**Working data:**
+===+
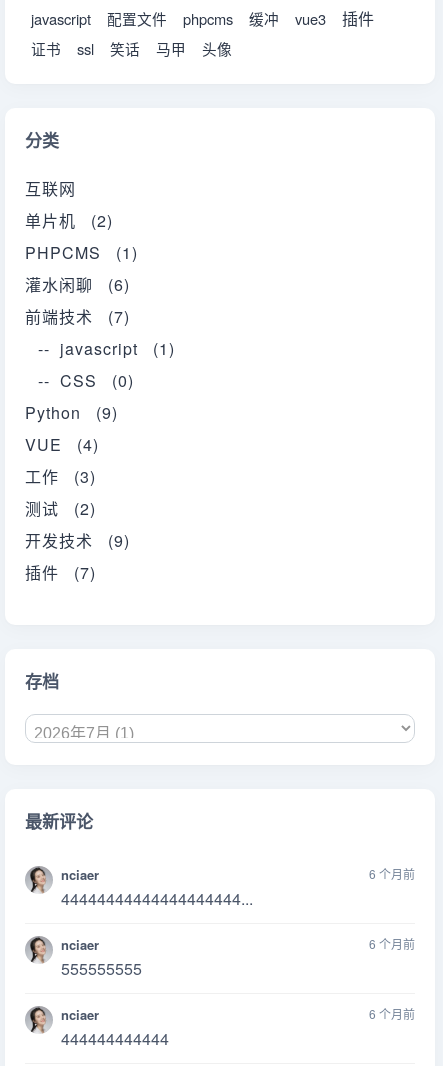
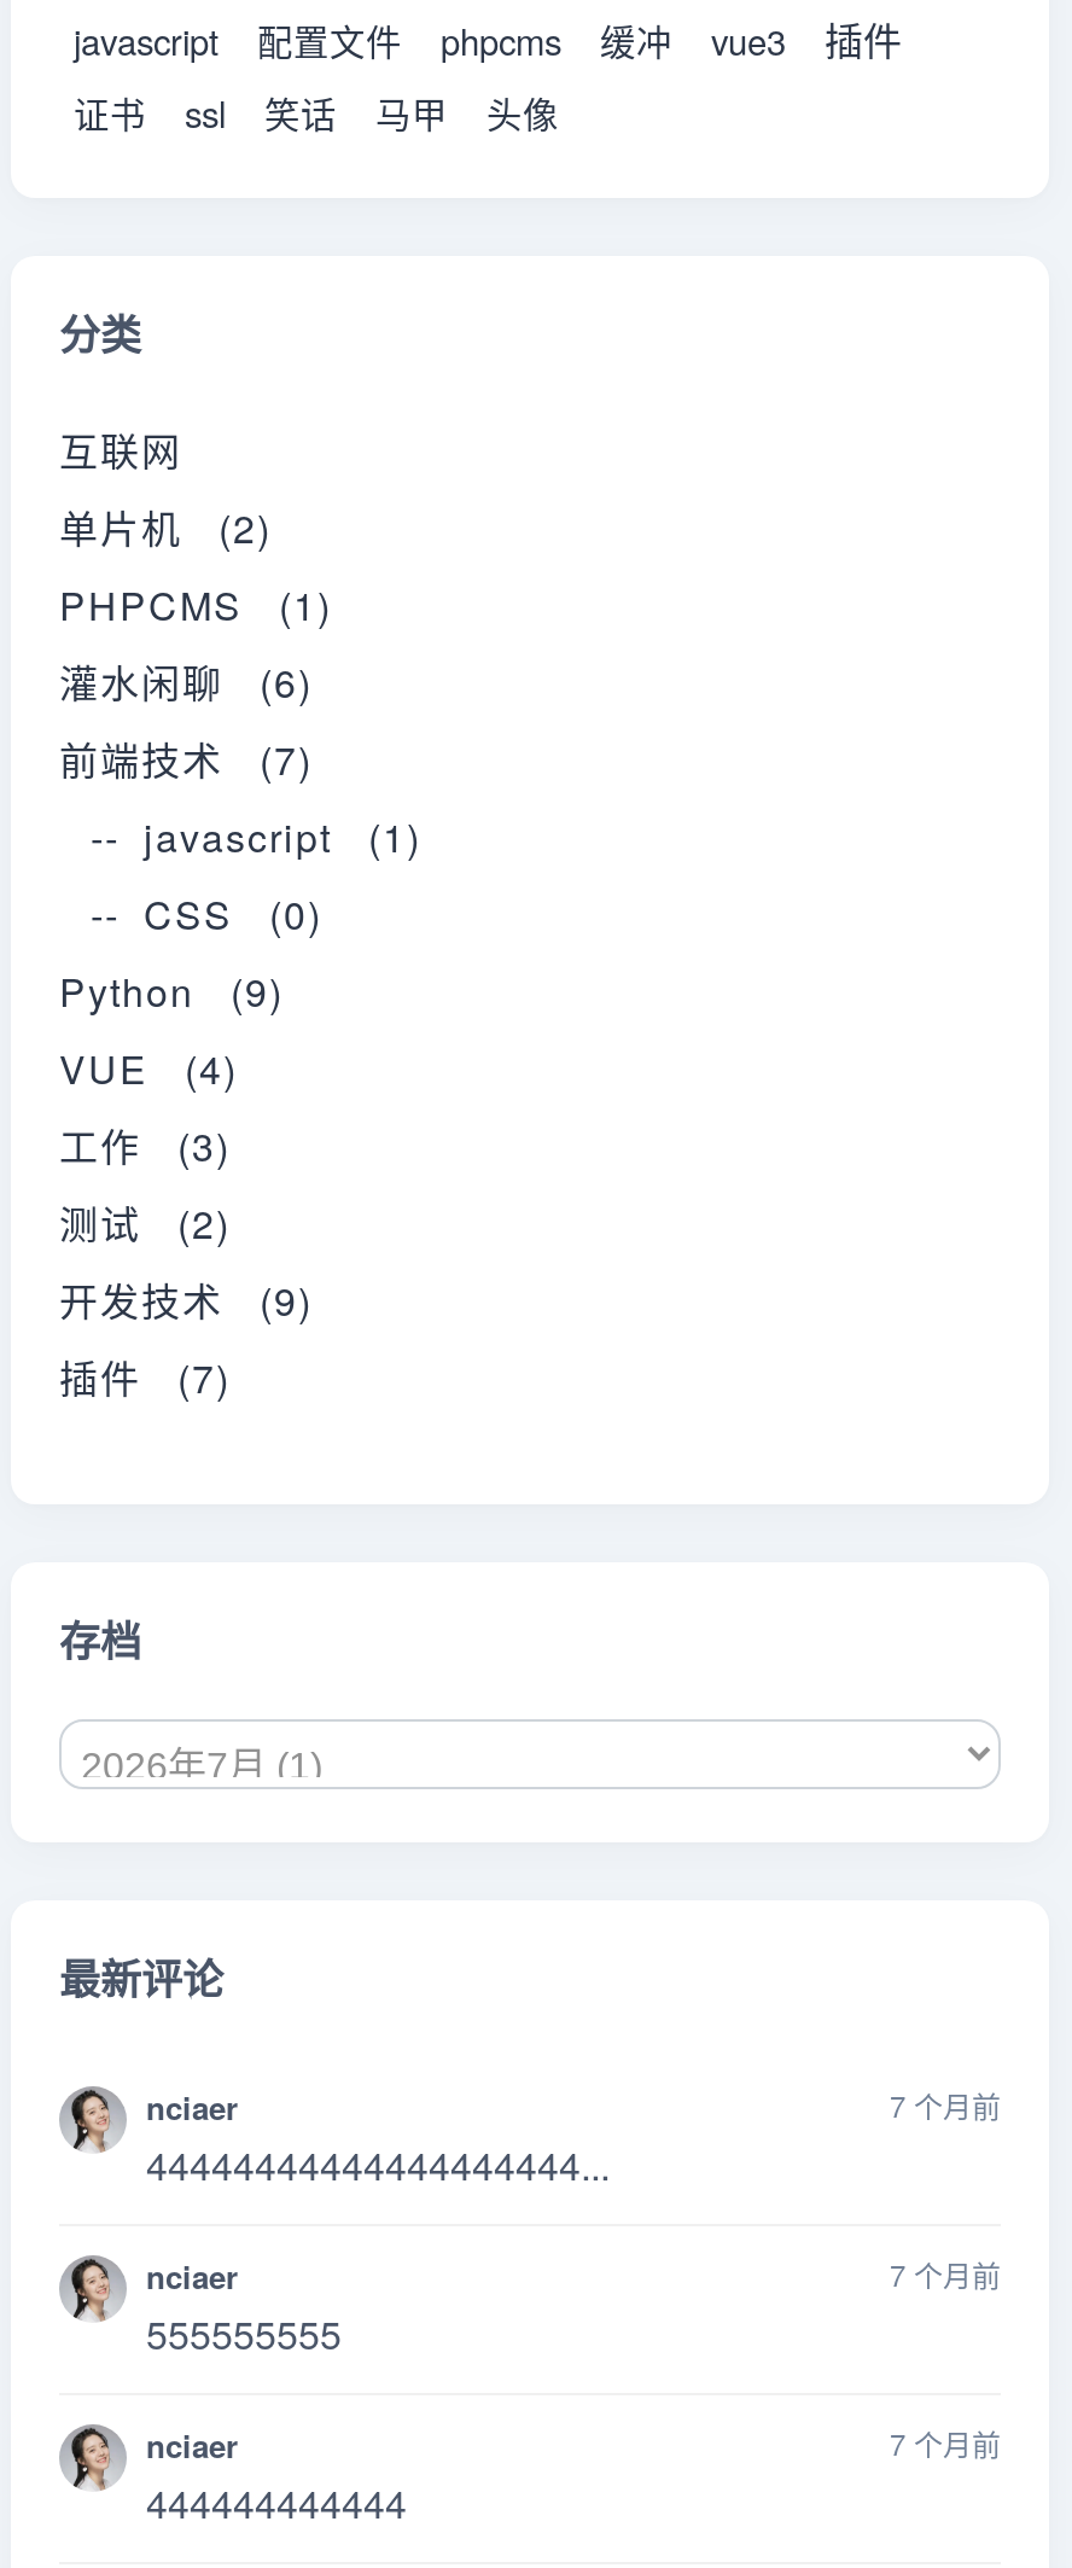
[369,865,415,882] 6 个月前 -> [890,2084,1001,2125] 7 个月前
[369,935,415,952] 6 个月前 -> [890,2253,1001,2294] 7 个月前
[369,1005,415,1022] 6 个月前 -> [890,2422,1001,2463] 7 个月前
+===+
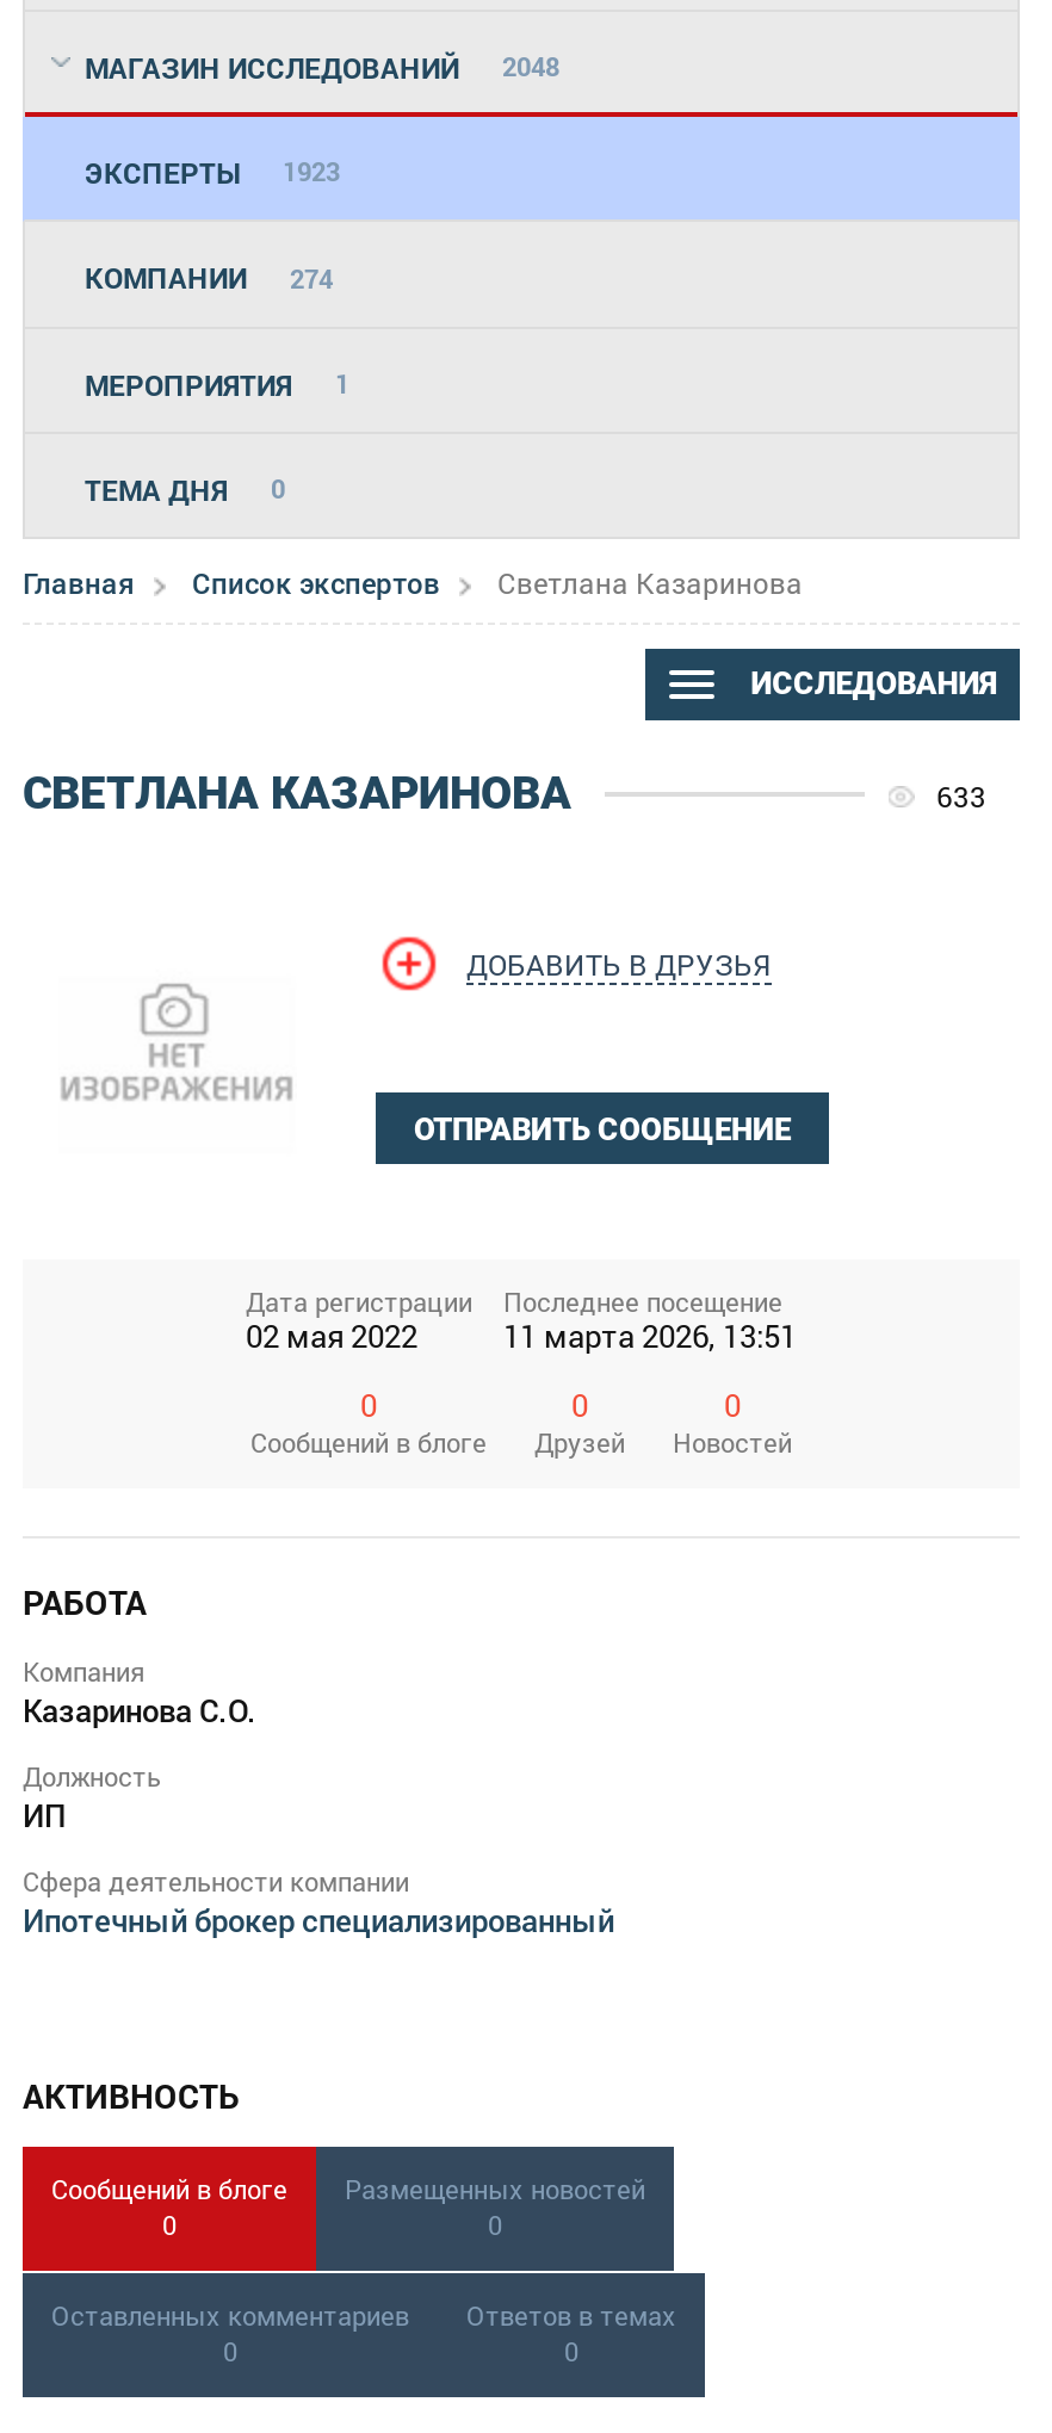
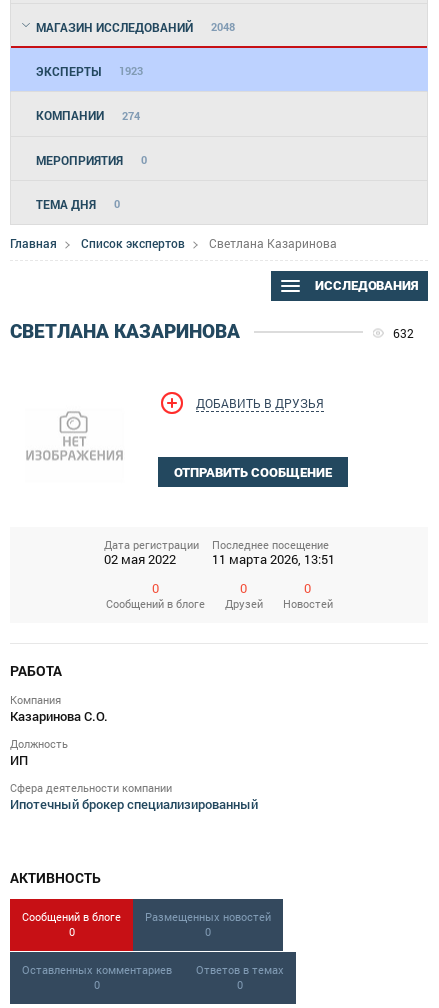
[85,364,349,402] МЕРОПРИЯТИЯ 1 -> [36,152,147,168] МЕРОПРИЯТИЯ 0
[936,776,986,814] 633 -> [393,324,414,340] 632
+===+
**Exercise:** Please give again the lines above between the line holding "[369,865,415,882] 6 个月前" and the line holding "[369,1005,415,1022] 6 个月前", inclusive, exactly as they are and with nothing added.

**Result of the task:**
[369,865,415,882] 6 个月前 -> [890,2084,1001,2125] 7 个月前
[369,935,415,952] 6 个月前 -> [890,2253,1001,2294] 7 个月前
[369,1005,415,1022] 6 个月前 -> [890,2422,1001,2463] 7 个月前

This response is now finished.